Bob Dole, former U.S. Senator and one-time GOP presidential candidate, died Sunday at age 98.
Congressional leaders announced Monday that Dole’s casket will lie in state at the U.S. Capitol on Thursday – a final tribute reserved for the country’s most eminent citizens.
From Kansas, Dole is best known for his service in World War II and overcoming battle wounds to eventually become a politician. He served in Congress 36 years, culminating with a losing run for the presidency in 1996.
His biography is echoed in memories shared at the Robert J. Dole Institute of Politics at the University of Kansas in Lawrence. People visiting the museum said they felt his death was not unexpected (he was recently diagnosed with lung cancer), but it is still an emotional moment.
One staff member said that on Sunday morning, just hours before his death was announced, she received a personalized Christmas gift from him in the mail. She said that it was those continued acts of kindness that defined him as a individual.
The walls at the Dole Institute tell the more detailed life story, but it was also distilled down by Bob Freeman, a university employee and a lifelong resident of Kansas.
“He was a Kansan,” Freeman said. “And my dad was a Kansan. And they were all World War II guys. So, it mattered. He mattered.”
Kansas state Rep. Barbara Ballard coordinates programming at the space. She said Dole’s continued impact reflects a yearning for politics perhaps with less contention.
“It’s kind of unusual – when you think about it – that I’m here because I’m a Democrat. And a very proud Democrat by the way,” Ballard said.
“I have never regretted my decision to come here,” Ballard said. “I think especially at this time when it seems like everything is so polarized and everything else that you can look at a person and realize that they reached across the aisle. They were trying to make a difference.”

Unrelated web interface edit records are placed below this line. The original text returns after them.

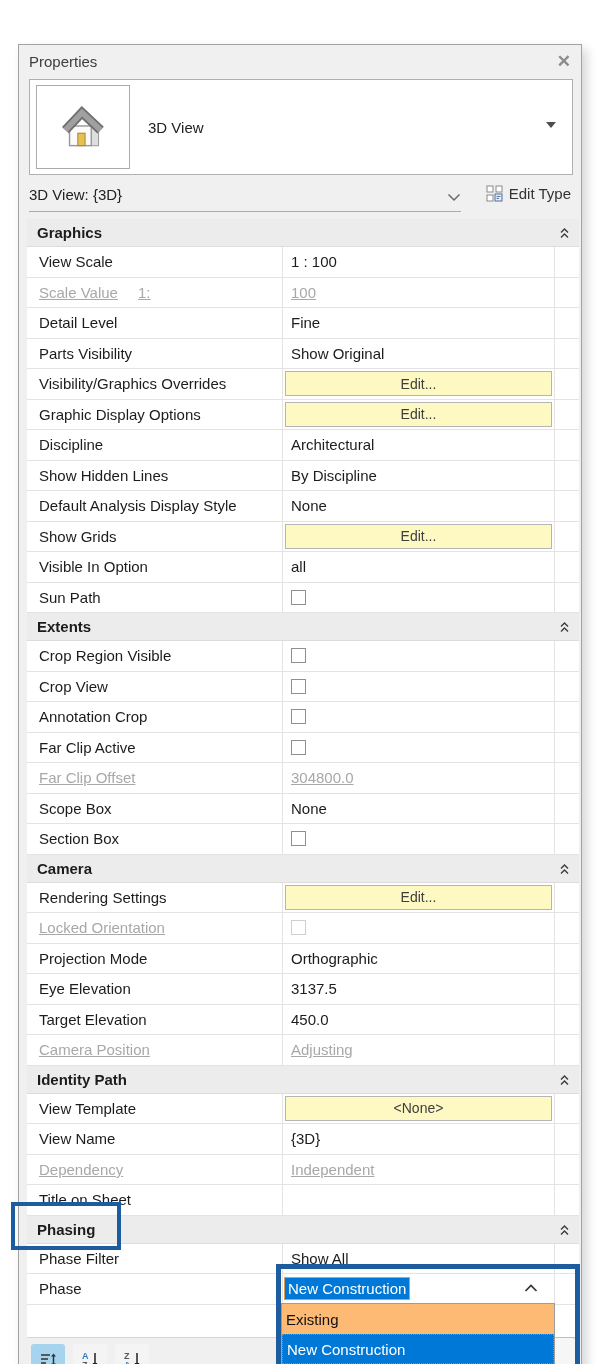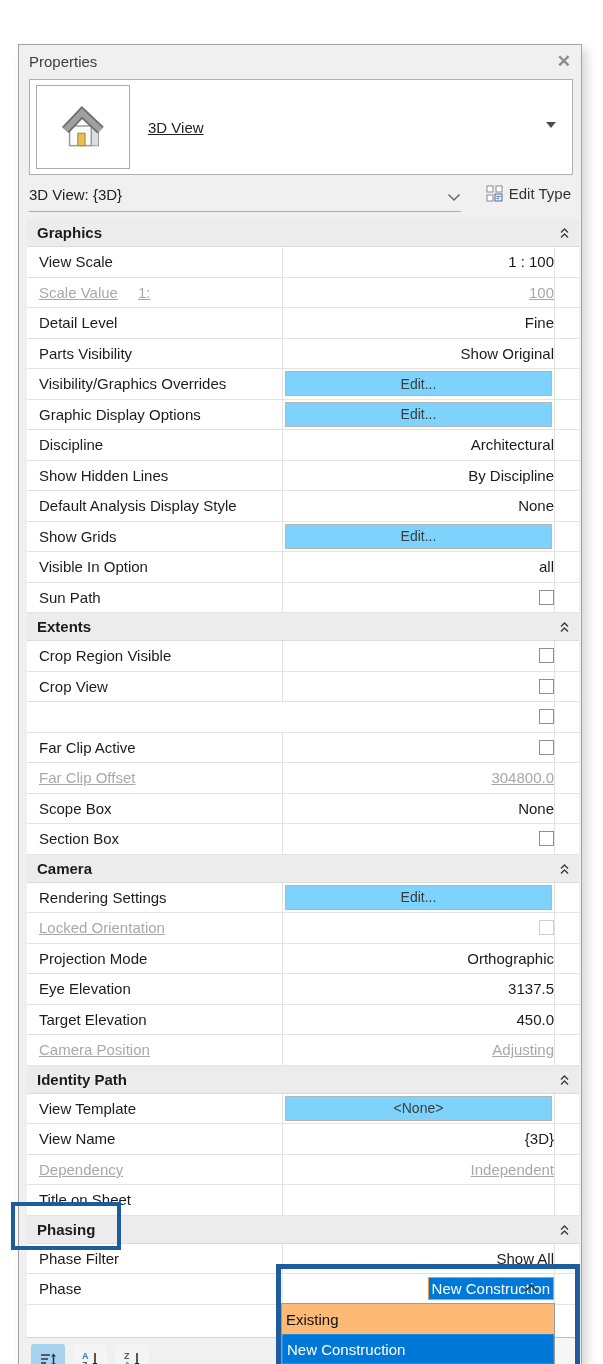"3D View" .type-name { text-decoration: underline -> none }
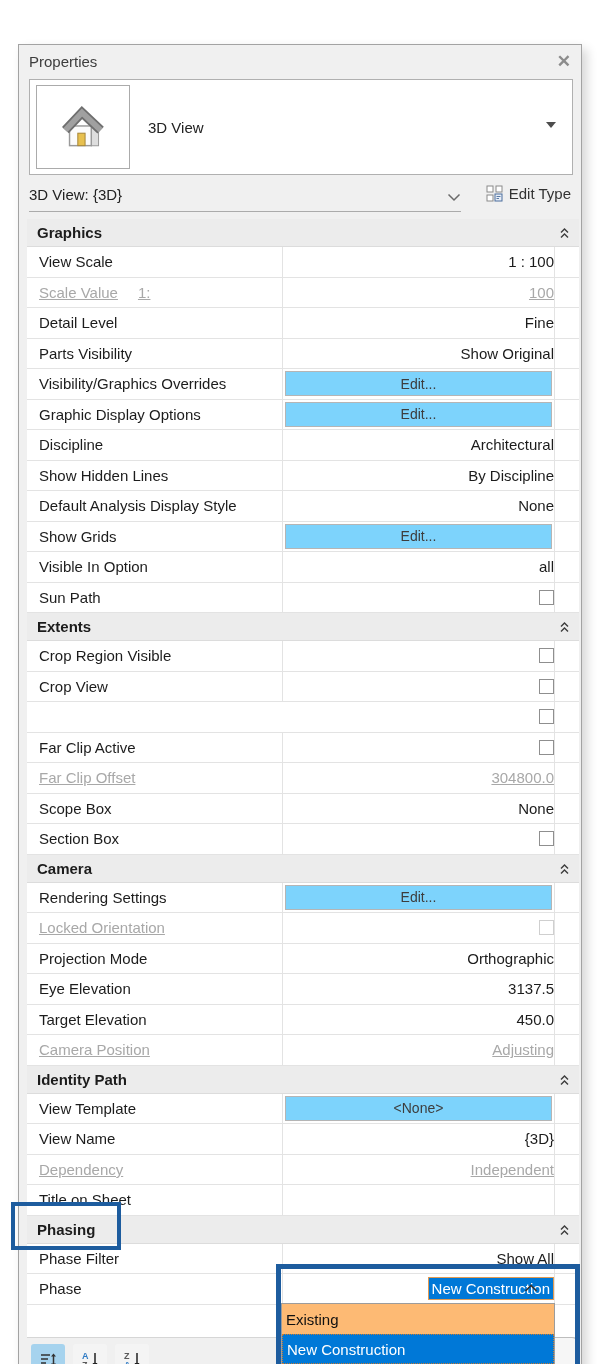"1 : 100" .cell-value { justify-content: flex-end -> none }
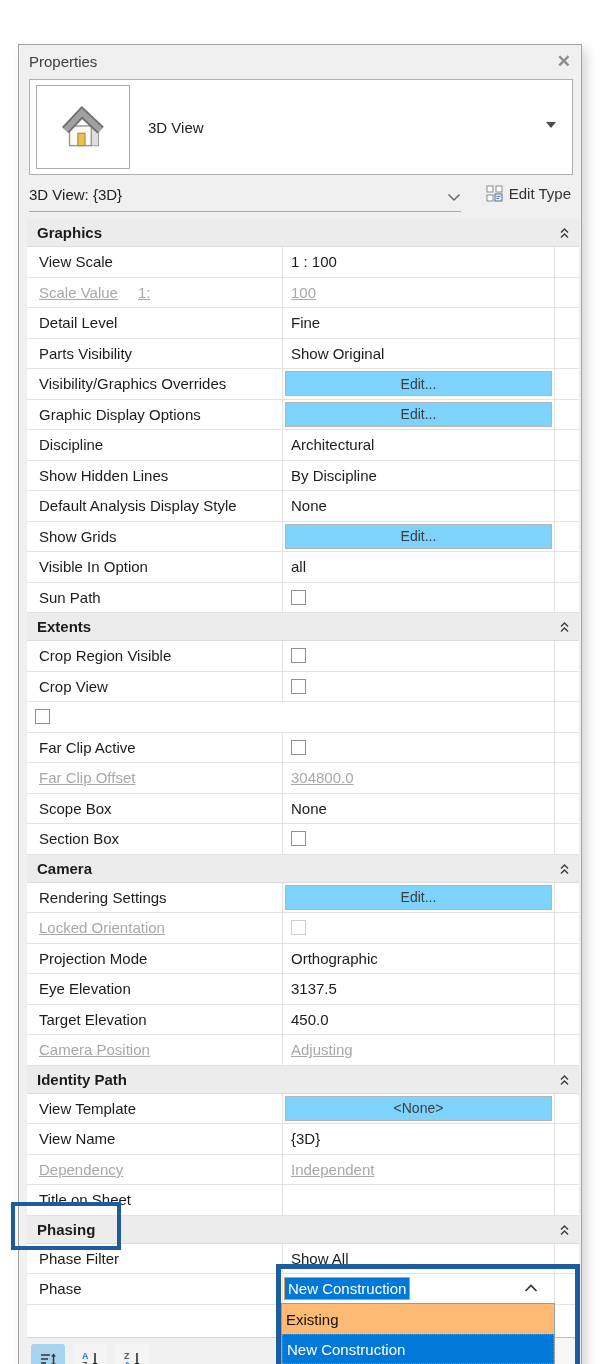"Edit..." .edit-btn { background: #7dd3fc -> #fef9c3 }
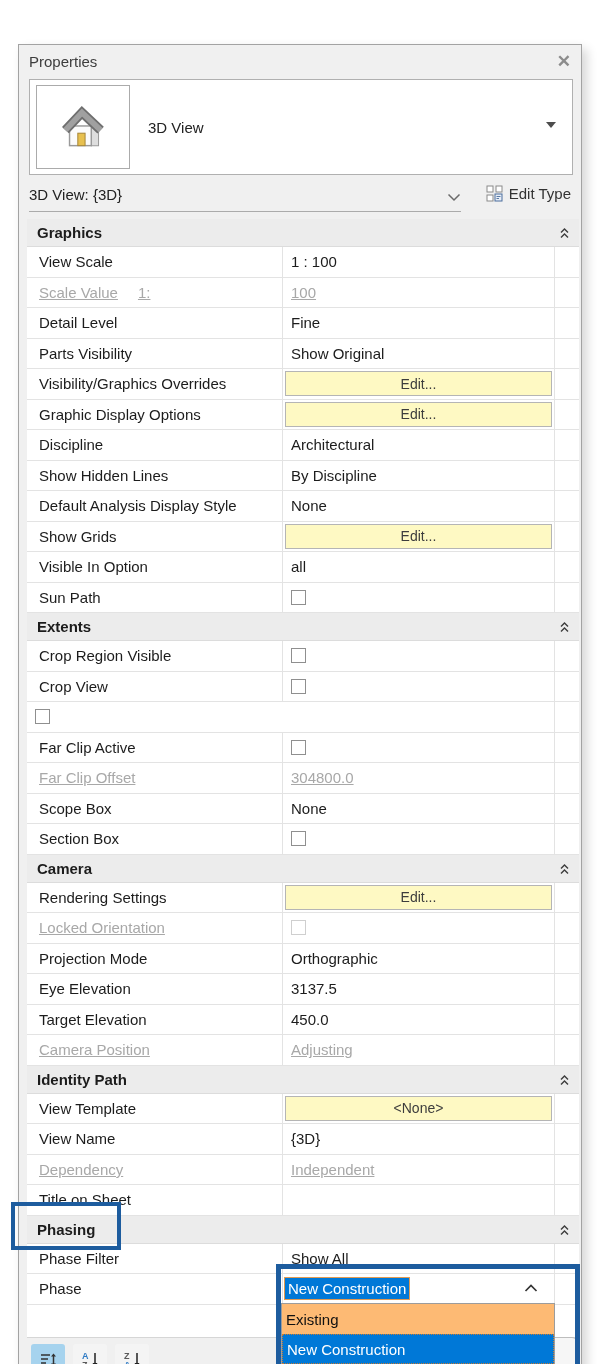"Annotation Crop" div.cell-label { html: none -> <div> <span>Annotation Crop</span> </div> }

Walter Riker was Dole’s press secretary through the ’80s into the ’90s. He said even nearing the end, Dole was humble.
“I live in Wyoming now. And all of a sudden my cell phone would ring and it would be Bob Dole calling me. And it’s incredible. And it was humble. But that thing that was most incredible was he was calling me to thank me and many other staffers for everything that we ever did for him. And he didn’t have to do that. But that’s the kind of a man he was,” Riker said.
It is a personality trait confirmed by stories going back a long time, even to a family day trip that Freeman only remembers from a photo featuring a dog.
“We have the picture. I was just this little toe-headed kid, the last of five. So I was just there. Middle of summer. But it’s a good picture,” Freeman said. “And I just remembered today that nobody could remember whose dog that was.”
Dole was also the final big ticket presidential candidate to have served in World War II. Some visitors reflected on that journey, from being left for dead in the mud of Italy in 1945 to the heights of American political power with a personality still remembered fondly today.